## Work order
Since the records include pictures, leave those out while you reproduce exactly and only the lines from the one containing "generare output centralizat." through the one containing "Date procesate unificate", inclusive.

[Before-and-after change data]
+++
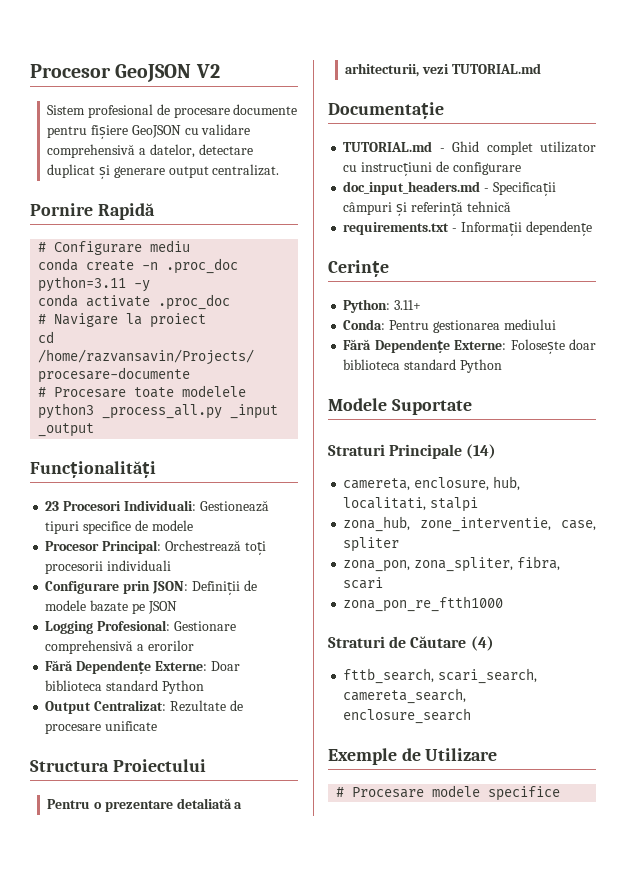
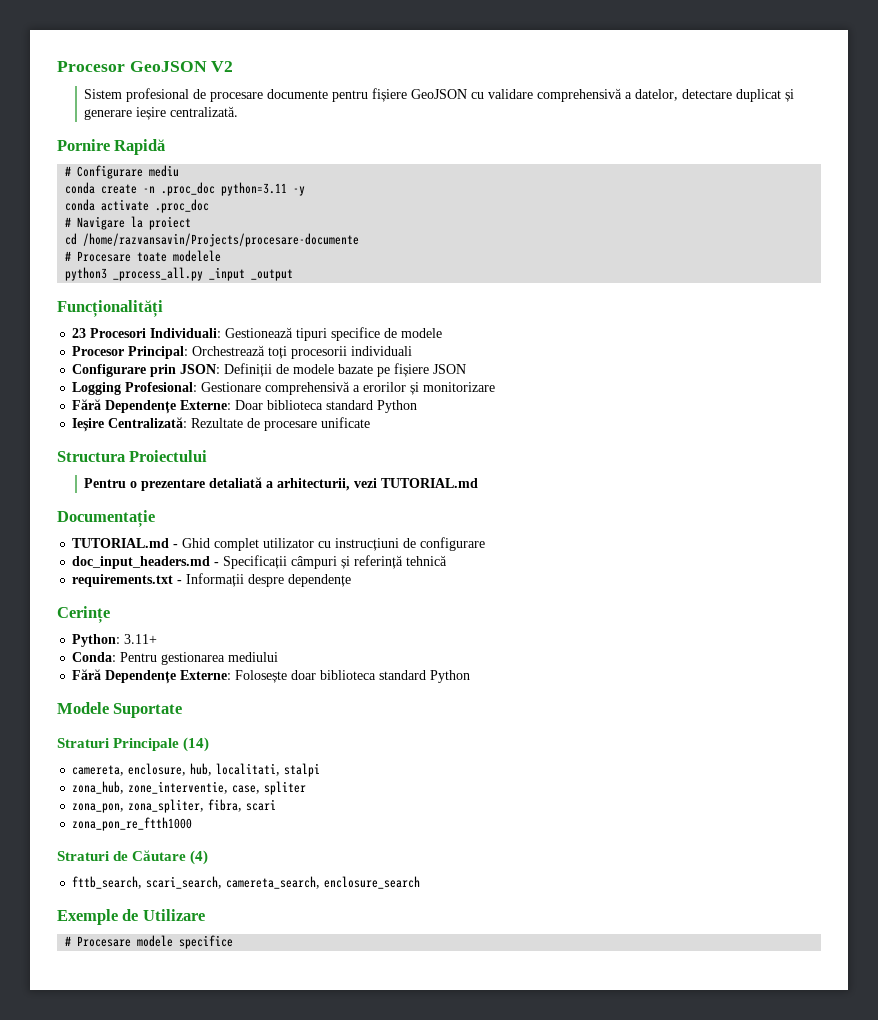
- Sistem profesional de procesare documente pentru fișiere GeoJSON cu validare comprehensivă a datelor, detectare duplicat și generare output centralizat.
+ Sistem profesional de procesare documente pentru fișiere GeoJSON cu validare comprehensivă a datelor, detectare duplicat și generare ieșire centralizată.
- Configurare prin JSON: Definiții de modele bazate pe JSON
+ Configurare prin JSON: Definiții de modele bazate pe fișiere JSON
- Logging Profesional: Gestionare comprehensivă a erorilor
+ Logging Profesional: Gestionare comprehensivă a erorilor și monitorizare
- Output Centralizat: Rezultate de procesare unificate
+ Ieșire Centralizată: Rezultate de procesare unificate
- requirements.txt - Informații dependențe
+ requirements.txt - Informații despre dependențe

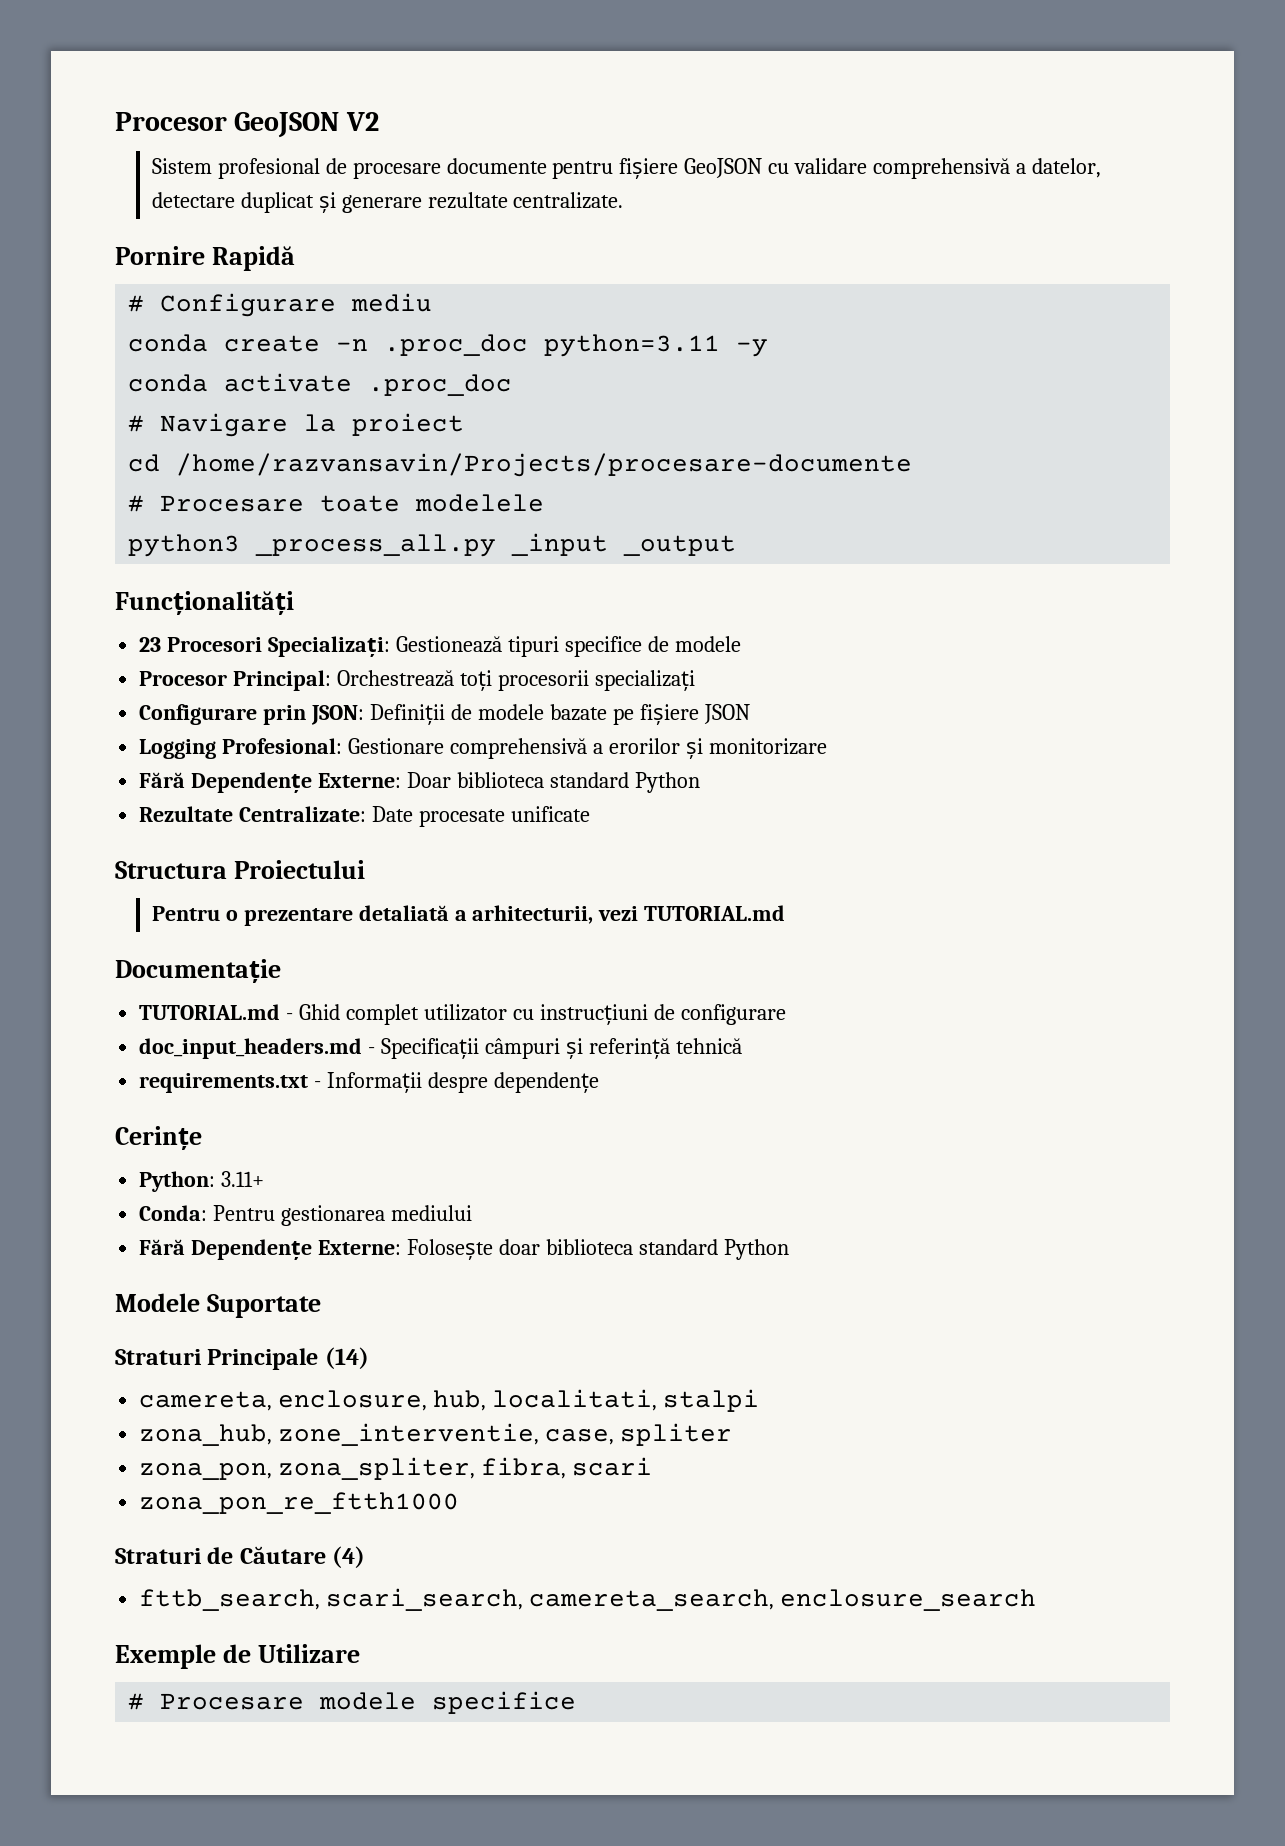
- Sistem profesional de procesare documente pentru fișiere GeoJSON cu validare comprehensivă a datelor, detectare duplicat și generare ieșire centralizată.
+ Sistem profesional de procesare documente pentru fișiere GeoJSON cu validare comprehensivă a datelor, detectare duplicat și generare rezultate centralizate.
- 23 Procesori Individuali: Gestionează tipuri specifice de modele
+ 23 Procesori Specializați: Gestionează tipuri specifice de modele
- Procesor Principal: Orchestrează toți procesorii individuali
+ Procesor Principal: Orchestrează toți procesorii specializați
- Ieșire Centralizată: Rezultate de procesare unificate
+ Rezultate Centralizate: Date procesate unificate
+++
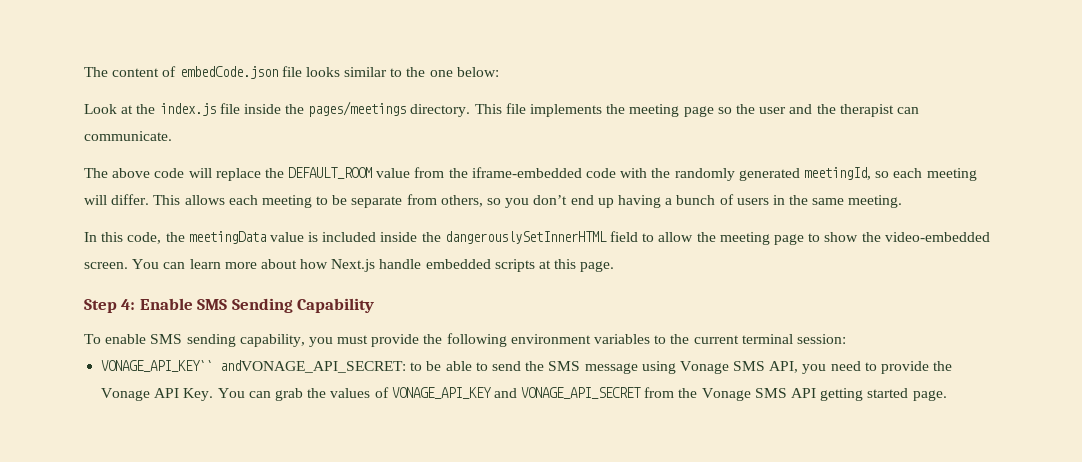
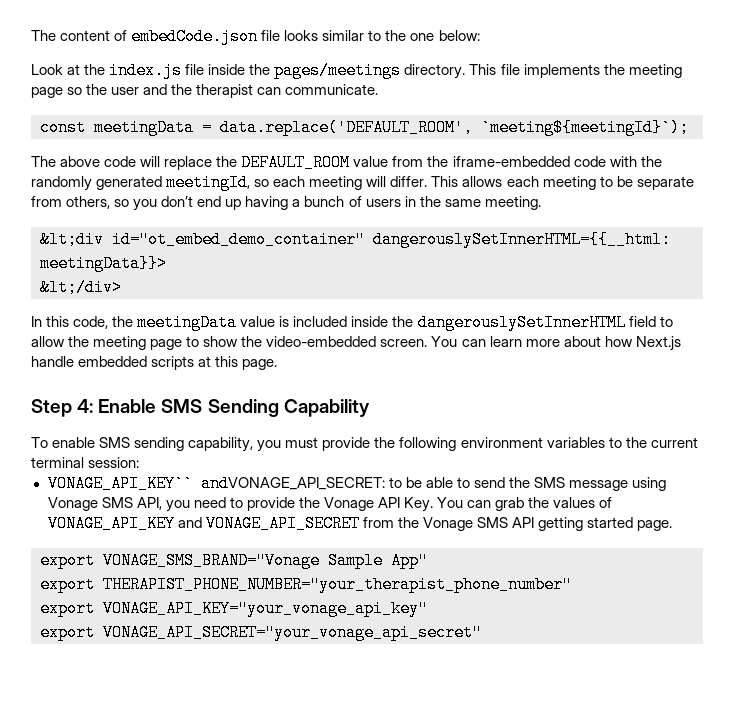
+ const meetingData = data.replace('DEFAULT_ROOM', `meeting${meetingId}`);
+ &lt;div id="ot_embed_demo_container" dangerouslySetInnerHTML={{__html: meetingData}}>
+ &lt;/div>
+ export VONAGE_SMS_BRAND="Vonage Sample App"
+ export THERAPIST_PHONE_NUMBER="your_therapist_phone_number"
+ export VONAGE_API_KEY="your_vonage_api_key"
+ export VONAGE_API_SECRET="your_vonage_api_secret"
+++
## Exercise output
- Sistem profesional de procesare documente pentru fișiere GeoJSON cu validare comprehensivă a datelor, detectare duplicat și generare output centralizat.
+ Sistem profesional de procesare documente pentru fișiere GeoJSON cu validare comprehensivă a datelor, detectare duplicat și generare ieșire centralizată.
- Configurare prin JSON: Definiții de modele bazate pe JSON
+ Configurare prin JSON: Definiții de modele bazate pe fișiere JSON
- Logging Profesional: Gestionare comprehensivă a erorilor
+ Logging Profesional: Gestionare comprehensivă a erorilor și monitorizare
- Output Centralizat: Rezultate de procesare unificate
+ Ieșire Centralizată: Rezultate de procesare unificate
- requirements.txt - Informații dependențe
+ requirements.txt - Informații despre dependențe

- Sistem profesional de procesare documente pentru fișiere GeoJSON cu validare comprehensivă a datelor, detectare duplicat și generare ieșire centralizată.
+ Sistem profesional de procesare documente pentru fișiere GeoJSON cu validare comprehensivă a datelor, detectare duplicat și generare rezultate centralizate.
- 23 Procesori Individuali: Gestionează tipuri specifice de modele
+ 23 Procesori Specializați: Gestionează tipuri specifice de modele
- Procesor Principal: Orchestrează toți procesorii individuali
+ Procesor Principal: Orchestrează toți procesorii specializați
- Ieșire Centralizată: Rezultate de procesare unificate
+ Rezultate Centralizate: Date procesate unificate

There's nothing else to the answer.